Class ReservoirLongsUnion

java.lang.Object
org.apache.datasketches.sampling.ReservoirLongsUnion

public final class ReservoirLongsUnion extends Object
Class to union reservoir samples of longs.

For efficiency reasons, the unioning process picks one of the two sketches to use as the base. As a result, we provide only a stateful union. Using the same approach for a merge would result in unpredictable side effects on the underlying sketches.

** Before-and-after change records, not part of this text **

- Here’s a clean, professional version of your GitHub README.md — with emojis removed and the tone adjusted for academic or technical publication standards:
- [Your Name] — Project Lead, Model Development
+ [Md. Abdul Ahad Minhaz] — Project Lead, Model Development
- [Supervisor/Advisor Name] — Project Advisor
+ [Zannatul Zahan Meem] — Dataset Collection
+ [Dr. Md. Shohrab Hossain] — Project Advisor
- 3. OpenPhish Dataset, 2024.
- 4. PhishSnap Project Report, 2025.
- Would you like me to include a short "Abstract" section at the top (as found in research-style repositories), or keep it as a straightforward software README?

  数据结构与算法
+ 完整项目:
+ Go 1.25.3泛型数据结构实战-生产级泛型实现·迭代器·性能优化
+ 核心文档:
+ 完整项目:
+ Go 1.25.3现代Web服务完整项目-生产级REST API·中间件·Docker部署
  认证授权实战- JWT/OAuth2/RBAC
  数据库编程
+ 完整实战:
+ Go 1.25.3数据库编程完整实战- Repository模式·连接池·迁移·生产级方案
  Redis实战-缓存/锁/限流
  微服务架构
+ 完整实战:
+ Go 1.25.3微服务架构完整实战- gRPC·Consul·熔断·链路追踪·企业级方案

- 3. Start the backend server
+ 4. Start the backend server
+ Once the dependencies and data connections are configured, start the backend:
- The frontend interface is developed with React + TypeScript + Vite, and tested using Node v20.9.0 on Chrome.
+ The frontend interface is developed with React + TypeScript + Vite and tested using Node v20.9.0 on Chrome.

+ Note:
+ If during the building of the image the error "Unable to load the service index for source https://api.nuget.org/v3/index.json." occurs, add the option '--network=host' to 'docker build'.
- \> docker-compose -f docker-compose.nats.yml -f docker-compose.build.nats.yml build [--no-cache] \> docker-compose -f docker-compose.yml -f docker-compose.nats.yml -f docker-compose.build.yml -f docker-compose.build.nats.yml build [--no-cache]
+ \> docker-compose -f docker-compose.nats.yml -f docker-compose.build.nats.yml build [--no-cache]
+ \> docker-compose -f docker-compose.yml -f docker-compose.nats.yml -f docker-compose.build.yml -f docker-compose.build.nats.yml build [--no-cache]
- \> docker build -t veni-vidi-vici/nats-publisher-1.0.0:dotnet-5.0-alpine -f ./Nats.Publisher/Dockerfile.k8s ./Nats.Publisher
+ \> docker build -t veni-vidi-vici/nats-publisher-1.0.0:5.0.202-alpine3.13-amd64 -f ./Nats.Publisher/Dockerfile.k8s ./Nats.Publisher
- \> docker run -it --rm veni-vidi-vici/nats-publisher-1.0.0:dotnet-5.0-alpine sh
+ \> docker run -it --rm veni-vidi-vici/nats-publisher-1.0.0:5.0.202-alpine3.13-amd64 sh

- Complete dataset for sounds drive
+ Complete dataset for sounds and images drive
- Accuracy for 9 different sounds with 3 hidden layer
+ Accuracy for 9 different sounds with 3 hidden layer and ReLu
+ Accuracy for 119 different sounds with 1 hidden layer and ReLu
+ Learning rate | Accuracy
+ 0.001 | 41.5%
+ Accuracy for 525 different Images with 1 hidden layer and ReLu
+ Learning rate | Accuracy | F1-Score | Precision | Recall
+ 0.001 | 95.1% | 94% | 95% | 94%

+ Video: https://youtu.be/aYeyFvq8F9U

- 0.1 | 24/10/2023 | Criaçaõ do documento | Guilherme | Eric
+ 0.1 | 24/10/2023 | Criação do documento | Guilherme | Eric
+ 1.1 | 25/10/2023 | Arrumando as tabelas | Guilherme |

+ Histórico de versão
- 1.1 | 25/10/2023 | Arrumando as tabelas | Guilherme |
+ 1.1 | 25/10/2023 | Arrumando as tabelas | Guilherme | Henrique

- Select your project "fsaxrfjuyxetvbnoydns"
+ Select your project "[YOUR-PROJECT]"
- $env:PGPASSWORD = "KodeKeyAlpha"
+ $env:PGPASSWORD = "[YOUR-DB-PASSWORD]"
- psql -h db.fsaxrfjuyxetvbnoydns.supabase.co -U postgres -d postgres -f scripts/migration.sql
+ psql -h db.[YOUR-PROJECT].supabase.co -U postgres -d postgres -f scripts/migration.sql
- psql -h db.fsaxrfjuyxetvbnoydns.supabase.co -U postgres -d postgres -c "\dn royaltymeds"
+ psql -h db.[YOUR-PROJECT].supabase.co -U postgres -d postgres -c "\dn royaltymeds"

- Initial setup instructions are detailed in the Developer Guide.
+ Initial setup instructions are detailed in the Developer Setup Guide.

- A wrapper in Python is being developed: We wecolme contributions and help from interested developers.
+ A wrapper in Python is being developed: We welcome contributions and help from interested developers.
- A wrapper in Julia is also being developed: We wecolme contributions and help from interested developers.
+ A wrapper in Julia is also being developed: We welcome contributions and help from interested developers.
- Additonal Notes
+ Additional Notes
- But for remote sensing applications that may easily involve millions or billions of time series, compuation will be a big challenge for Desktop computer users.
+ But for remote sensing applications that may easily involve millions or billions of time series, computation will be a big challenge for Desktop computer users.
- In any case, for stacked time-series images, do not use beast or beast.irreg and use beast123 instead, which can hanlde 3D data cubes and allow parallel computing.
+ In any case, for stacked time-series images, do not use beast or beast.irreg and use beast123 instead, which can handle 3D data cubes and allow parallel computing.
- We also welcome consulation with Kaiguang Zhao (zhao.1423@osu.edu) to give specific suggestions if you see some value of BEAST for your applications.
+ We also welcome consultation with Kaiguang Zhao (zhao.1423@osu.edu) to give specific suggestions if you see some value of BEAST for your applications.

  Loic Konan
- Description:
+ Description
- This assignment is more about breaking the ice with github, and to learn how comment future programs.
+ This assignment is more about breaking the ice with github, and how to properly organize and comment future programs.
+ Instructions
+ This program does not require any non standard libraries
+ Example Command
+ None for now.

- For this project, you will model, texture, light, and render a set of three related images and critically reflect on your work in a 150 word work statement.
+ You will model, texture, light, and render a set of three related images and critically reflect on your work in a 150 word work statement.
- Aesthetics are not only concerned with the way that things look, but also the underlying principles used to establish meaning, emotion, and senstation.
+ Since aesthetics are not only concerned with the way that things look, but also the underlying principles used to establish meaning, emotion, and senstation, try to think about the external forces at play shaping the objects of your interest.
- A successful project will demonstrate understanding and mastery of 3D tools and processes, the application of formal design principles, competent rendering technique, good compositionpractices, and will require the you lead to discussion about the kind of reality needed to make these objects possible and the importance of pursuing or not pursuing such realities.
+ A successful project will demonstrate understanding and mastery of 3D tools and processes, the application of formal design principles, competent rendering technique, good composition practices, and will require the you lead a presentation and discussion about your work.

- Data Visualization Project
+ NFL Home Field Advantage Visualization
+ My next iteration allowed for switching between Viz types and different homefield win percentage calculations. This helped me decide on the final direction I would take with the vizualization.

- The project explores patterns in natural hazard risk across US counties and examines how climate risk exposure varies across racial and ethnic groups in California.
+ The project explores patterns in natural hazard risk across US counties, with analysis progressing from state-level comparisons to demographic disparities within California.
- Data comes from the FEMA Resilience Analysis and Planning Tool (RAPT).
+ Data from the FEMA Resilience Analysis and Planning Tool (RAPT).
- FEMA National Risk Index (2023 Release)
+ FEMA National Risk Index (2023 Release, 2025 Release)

A union object is created with a maximum value of k, represented using the ReservoirSize class. The unioning process may cause the actual number of samples to fall below that maximum value, but never to exceed it. The result of a union will be a reservoir where each item from the global input has a uniform probability of selection, but there are no claims about higher order statistics. For instance, in general all possible permutations of the global input are not equally likely.

Author:
Jon Malkin, Kevin Lang
  • Method Details

    • newInstance

      public static ReservoirLongsUnion newInstance(int maxK)
      Creates an empty Union with a maximum reservoir capacity of size k.
      Parameters:
      maxK - The maximum allowed reservoir capacity for any sketches in the union
      Returns:
      A new ReservoirLongsUnion
    • heapify

      public static ReservoirLongsUnion heapify(org.apache.datasketches.memory.Memory srcMem)
      Instantiates a Union from Memory
      Parameters:
      srcMem - Memory object containing a serialized union
      Returns:
      A ReservoirLongsUnion created from the provided Memory
    • getMaxK

      public int getMaxK()
      Returns the maximum allowed reservoir capacity in this union. The current reservoir capacity may be lower.
      Returns:
      The maximum allowed reservoir capacity in this union.
    • update

      public void update(ReservoirLongsSketch sketchIn)
      Union the given sketch.

      This method can be repeatedly called. If the given sketch is null it is interpreted as an empty sketch.

      Parameters:
      sketchIn - The incoming sketch.
    • update

      public void update(org.apache.datasketches.memory.Memory mem)
      Union the given Memory image of the sketch.

      This method can be repeatedly called. If the given sketch is null it is interpreted as an empty sketch.

      Parameters:
      mem - Memory image of sketch to be merged
    • update

      public void update(long datum)
      Present this union with a long.
      Parameters:
      datum - The given long datum.
    • getResult

      public ReservoirLongsSketch getResult()
      Returns a sketch representing the current state of the union.
      Returns:
      The result of any unions already processed.
    • toString

      public String toString()
      Returns a human-readable summary of the sketch, without items.
      Overrides:
      toString in class Object
      Returns:
      A string version of the sketch summary
    • toByteArray

      public byte[] toByteArray()
      Returns a byte array representation of this union
      Returns:
      a byte array representation of this union